Não sei bem se tem a ver com o meu lado autora, mas tenho fascínio por desconhecidos. Quando viajo de ônibus, por exemplo, gosto de ficar imaginando a vida das pessoas que passam em segundos por mim. Arrumo briga mas fico sempre na janela, observando de longe o comportamento de cada uma delas. Ruas de pedras amareladas e cidades com pequenas praças vazias. Senhoras na janela vendo a vida passar. Crianças na calçada sorrindo e gritando. Homens bebendo em um bar e atentos a TV, é gol?
É tudo tão igual, e ao mesmo tempo, tão particular. Cada expressão. Cada esquina. Sinto que por instantes, poderia decifrar olhares e criar novos destinos. Será que tudo isso é efeito do Dramin?
Certa vez vi uma menina sentada na escada de uma casa azul simples que ficava em uma pequena cidade, provavelmente ainda menor que a minha e de nome desconhecido. Seu olhar parecia distante. Quando a vi, senti na hora um aperto no peito. Como se algo nela doesse dentro de mim. Percebi em seu olhar que ia em direção ao ônibus, uma vontade de não estar naquele lugar. Prisão sem grande, estradas.
Talvez ela quisesse subir naquele ônibus e seguir caminho junto comigo em busca dos seus sonhos. Ou sei lá, que uma pessoa especial sentada na poltrona ao lado pedisse pro motorista parar a qualquer custo, e descesse só pra dizer três palavras bestas que mudariam tudo. Enquanto imaginava tudo isso, senti pena. Pobre garota.
Algumas quilômetros depois, vendo as enormes montanhas típicas da região onde moro, e me sentindo como sempre um pequeno grão de areia no mundo, já bem longe daquela pequena cidade, percebi o quanto estava errada ao sentir pena e imaginar tantas coisas da menina. O planeta é tão grande, as pessoas podem querer tanta coisa para suas próprias vidas. É egoísmo demais imaginar que todo mundo sente e pensa da mesma maneira que eu. Talvez eu faça isso na vida real, no universo além de desconhecidos em viagens de ônibus.

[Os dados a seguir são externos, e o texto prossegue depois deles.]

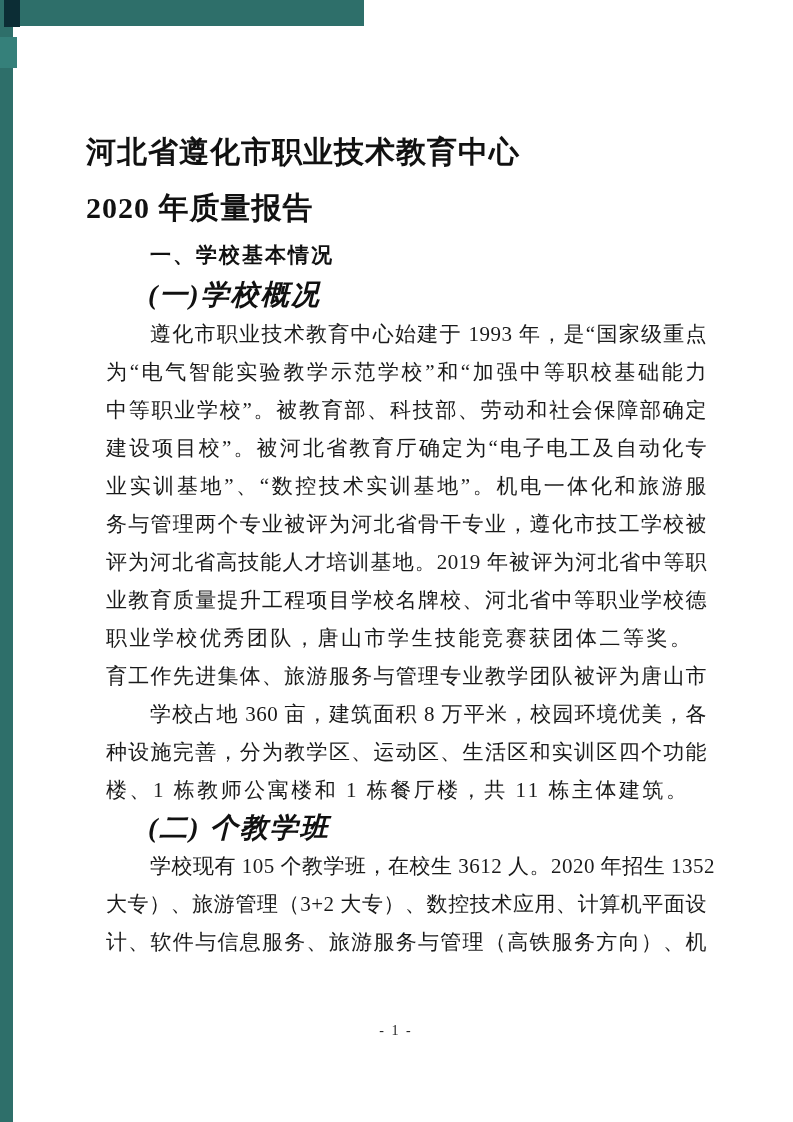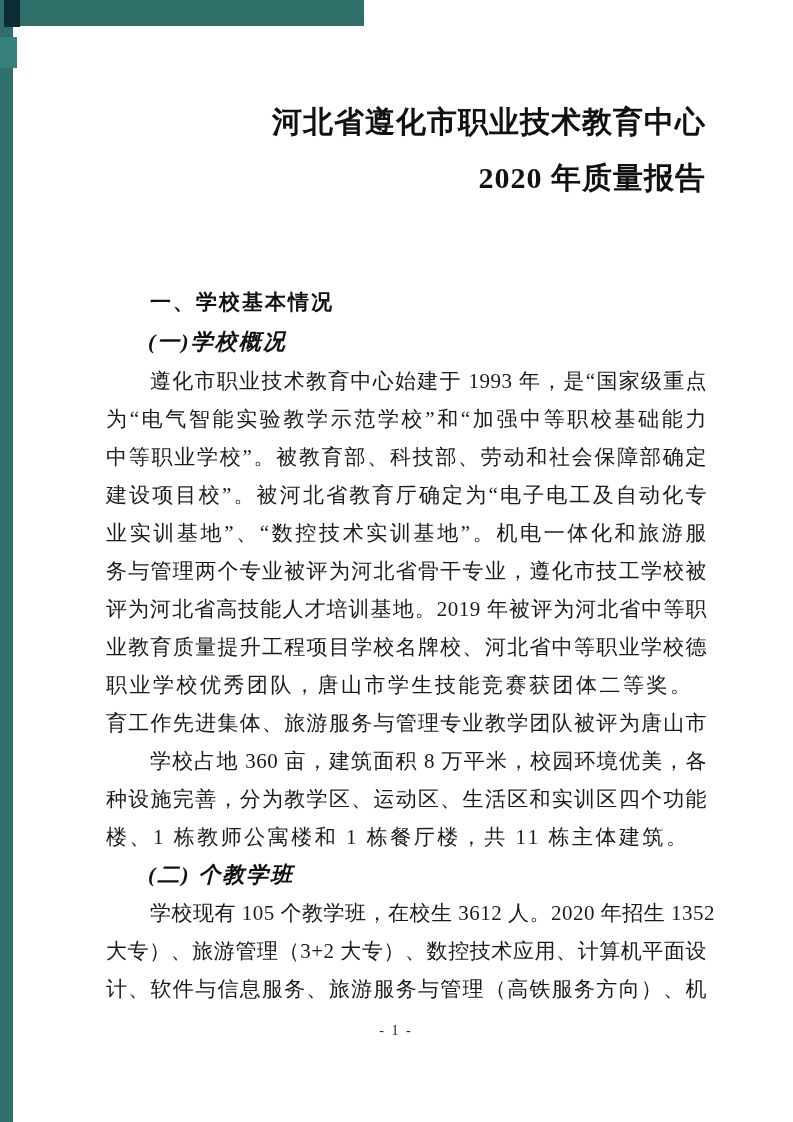"河北省遵化市职业技术教育中心" .doc-title { margin-top: none -> 30px; text-align: right -> left }
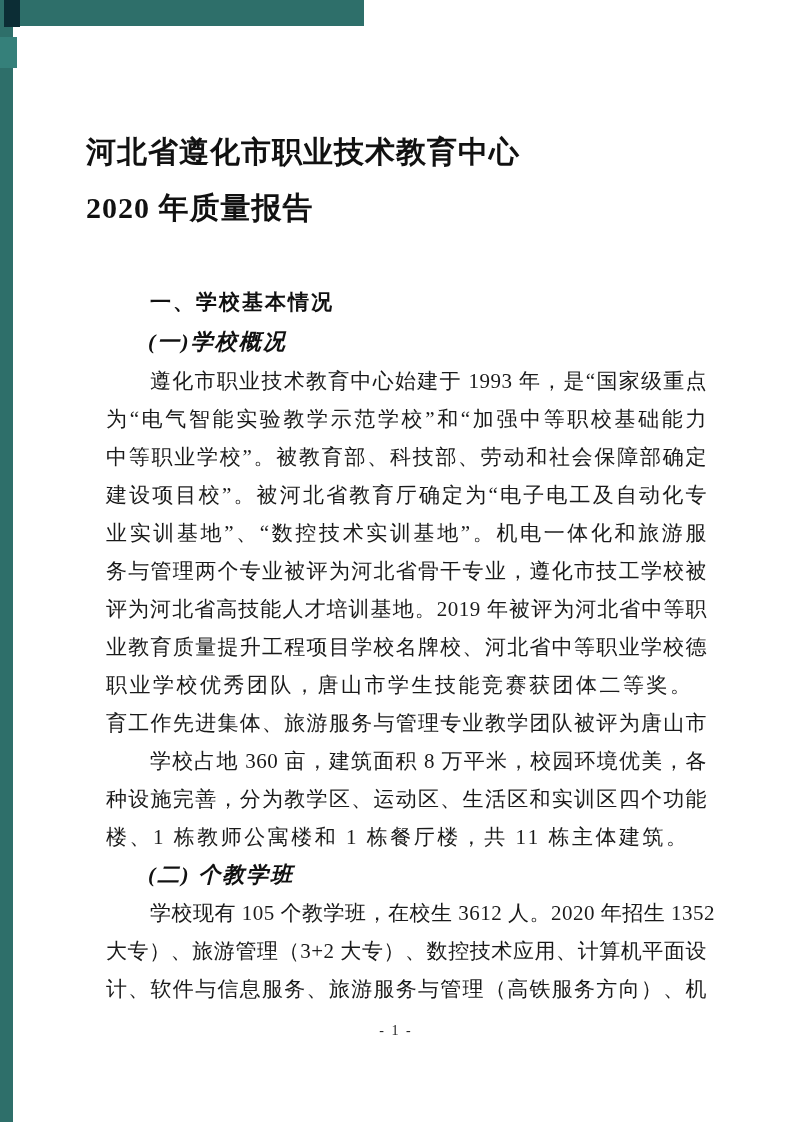"一、学校基本情况" .row-h1 { margin-top: 47px -> none }
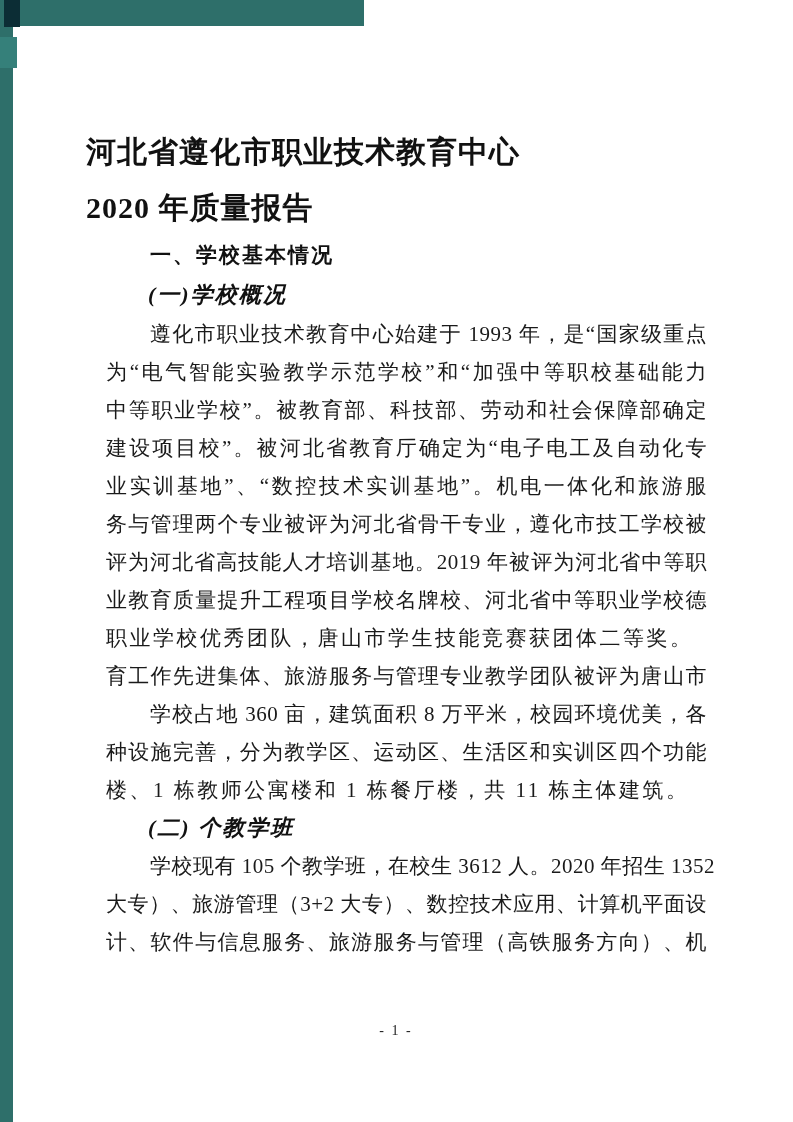"(一)学校概况" .row-h2 { font-size: 22px -> 28px }
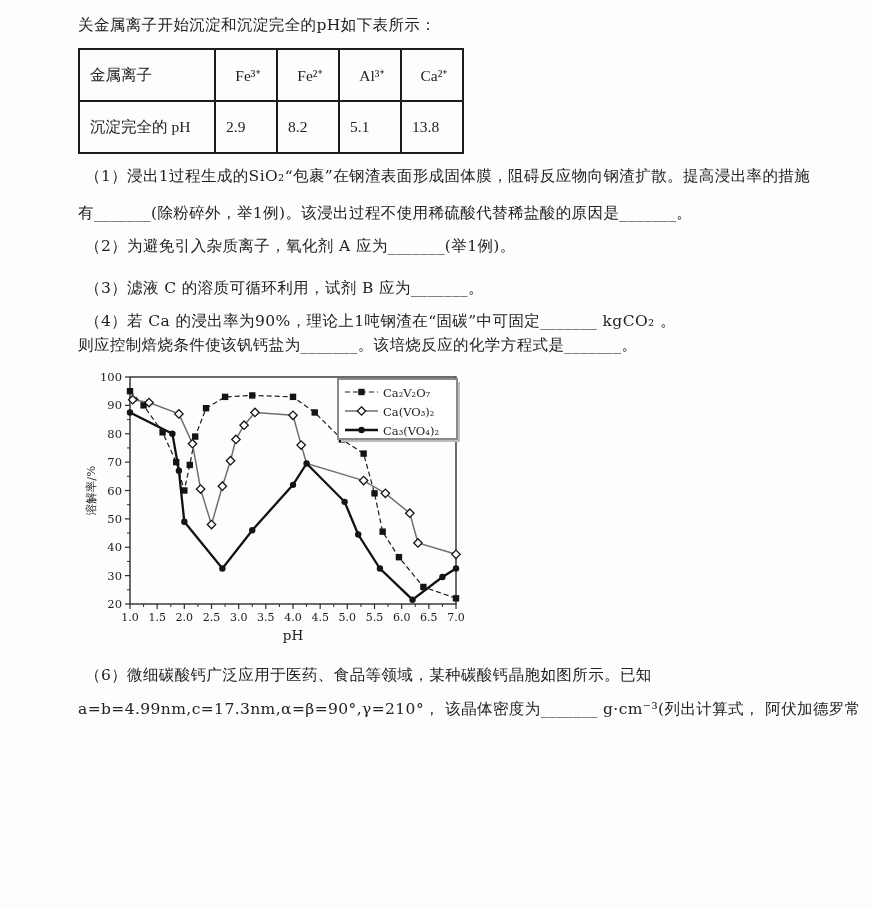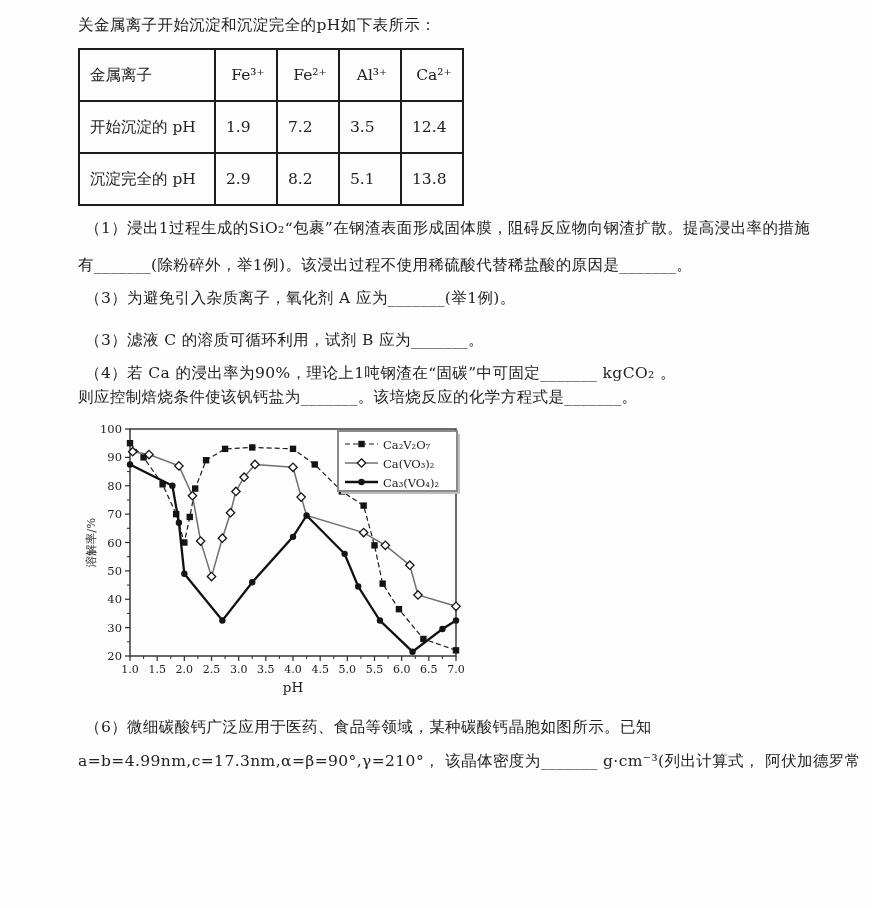"金属离子" table.ptable td { font-family: none -> Liberation Serif, serif }
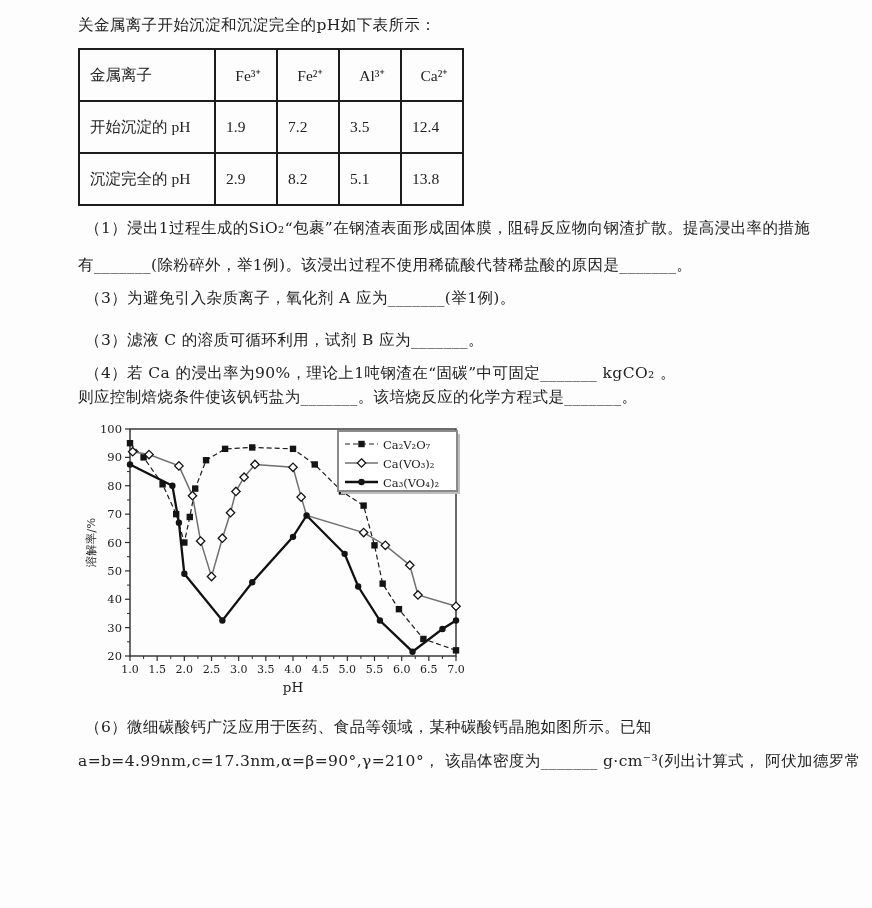"开始沉淀的 pH" tr { html: <tr> <td>开始沉淀的 pH</td> <td>1.9</td> <td>7.2</td> <td>3.5</td> <td>12.4</td> </tr> -> none }
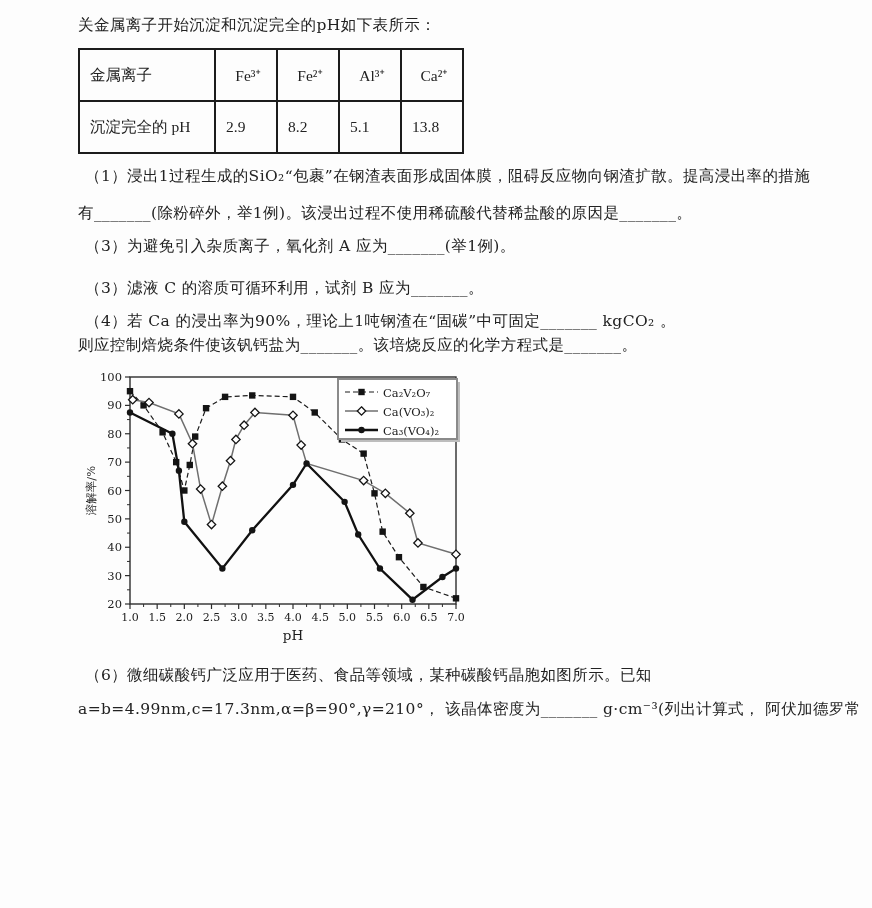"（3）为避免引入杂质离子，氧化剂 A 应为_______(举1例)。" p.ln { text: 3 -> 2 }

Acho que as vezes é difícil entender que cada pessoa tem um propósito de vida diferente. Por mais que a gente imagine, suponha e torça, não podemos decifrar o que o outro realmente quer. Muito menos, ditar. É isso que dói, mas é essa a graça. Acredito que se soubéssemos tudo que se passa no coração de quem a gente ama, deixaríamos de amá-lo no mesmo instante. A graça é ir descobrindo pouco a pouco, da janela do ônibus, abraçados na cama ou estudando pra prova impossível de matemática. Aceitar as diferenças. Amá-las.
Então, Por favor, senhorita expectativa não espere que as pessoas sejam como nos filmes ou novelas. A vida real não tem roteiro. Não somos divididos por mocinhos, vilões e figurantes. Existem vários personagens dentro de nós. A gente é que ao acordar, escolhe qual vai ser.